_Data shown_

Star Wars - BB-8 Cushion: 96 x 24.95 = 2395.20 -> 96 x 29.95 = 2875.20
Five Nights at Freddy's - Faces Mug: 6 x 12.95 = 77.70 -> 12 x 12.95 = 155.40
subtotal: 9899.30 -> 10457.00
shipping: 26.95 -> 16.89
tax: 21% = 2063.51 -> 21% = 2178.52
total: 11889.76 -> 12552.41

==

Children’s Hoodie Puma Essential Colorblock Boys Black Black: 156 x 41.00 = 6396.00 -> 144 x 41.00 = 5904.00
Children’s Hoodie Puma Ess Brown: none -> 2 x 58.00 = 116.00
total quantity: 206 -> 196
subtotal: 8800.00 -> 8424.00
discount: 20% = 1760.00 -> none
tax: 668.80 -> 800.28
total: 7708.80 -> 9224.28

_Exercise_
Retype only this portion of the data above: the line containing "Children’s Hoodie Puma Essential", the line containing "total: 7708.80 -> 9224.28", and all lines between them, exactly.

_Answer box_
Children’s Hoodie Puma Essential Colorblock Boys Black Black: 156 x 41.00 = 6396.00 -> 144 x 41.00 = 5904.00
Children’s Hoodie Puma Ess Brown: none -> 2 x 58.00 = 116.00
total quantity: 206 -> 196
subtotal: 8800.00 -> 8424.00
discount: 20% = 1760.00 -> none
tax: 668.80 -> 800.28
total: 7708.80 -> 9224.28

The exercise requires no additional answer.